(What you should do): Make an exact copy of the records, leaving out the images.

=== Begin Enclosure ===

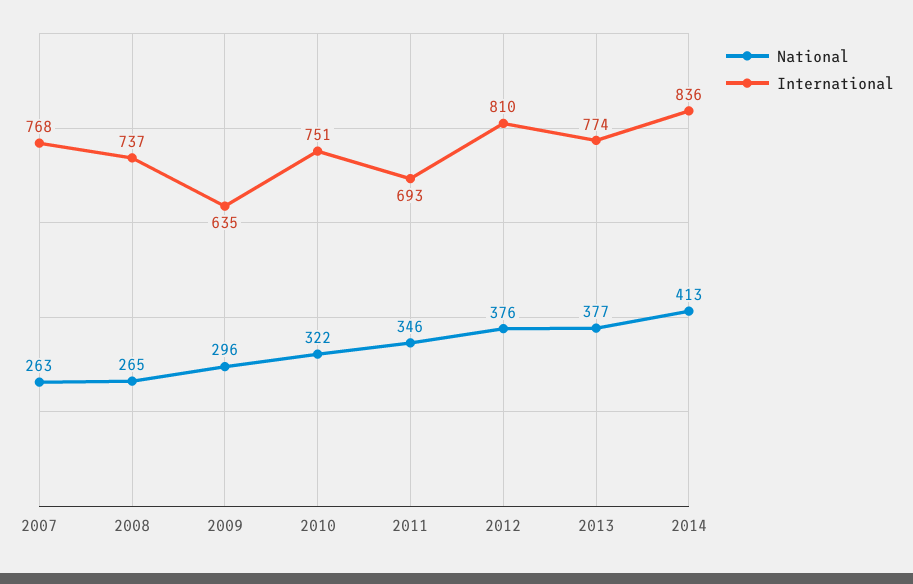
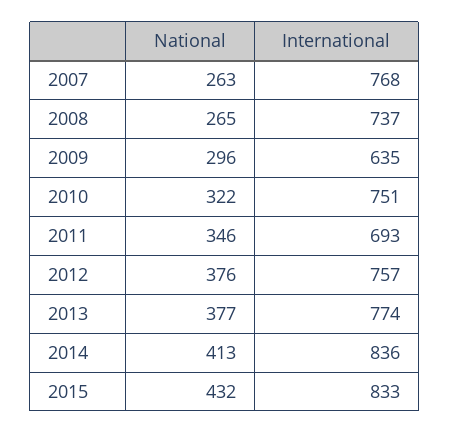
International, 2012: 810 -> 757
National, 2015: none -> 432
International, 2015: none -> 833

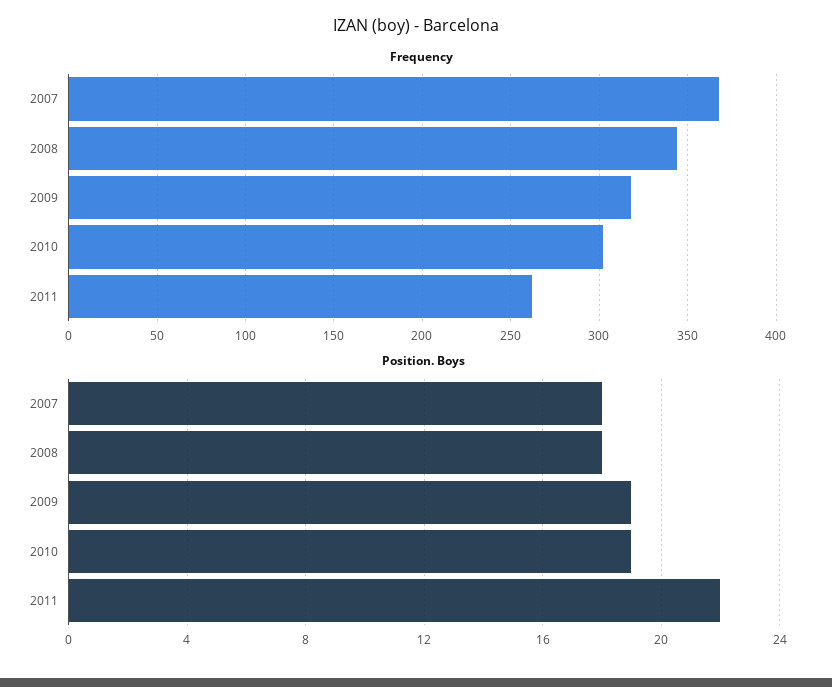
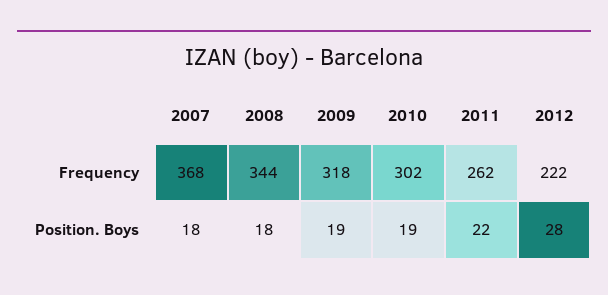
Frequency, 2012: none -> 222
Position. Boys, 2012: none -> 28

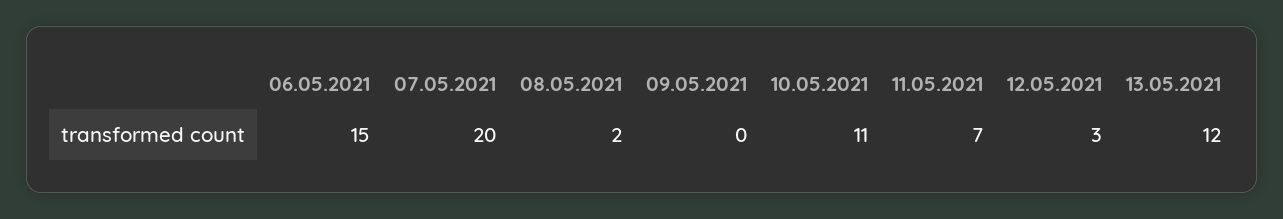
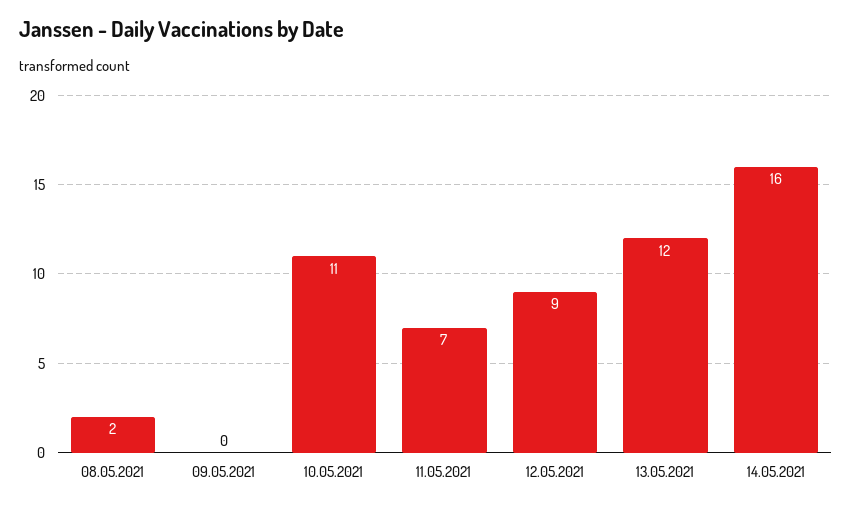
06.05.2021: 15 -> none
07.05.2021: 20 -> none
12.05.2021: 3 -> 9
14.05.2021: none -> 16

=== End Enclosure ===

(Reply):
International, 2012: 810 -> 757
National, 2015: none -> 432
International, 2015: none -> 833

Frequency, 2012: none -> 222
Position. Boys, 2012: none -> 28

06.05.2021: 15 -> none
07.05.2021: 20 -> none
12.05.2021: 3 -> 9
14.05.2021: none -> 16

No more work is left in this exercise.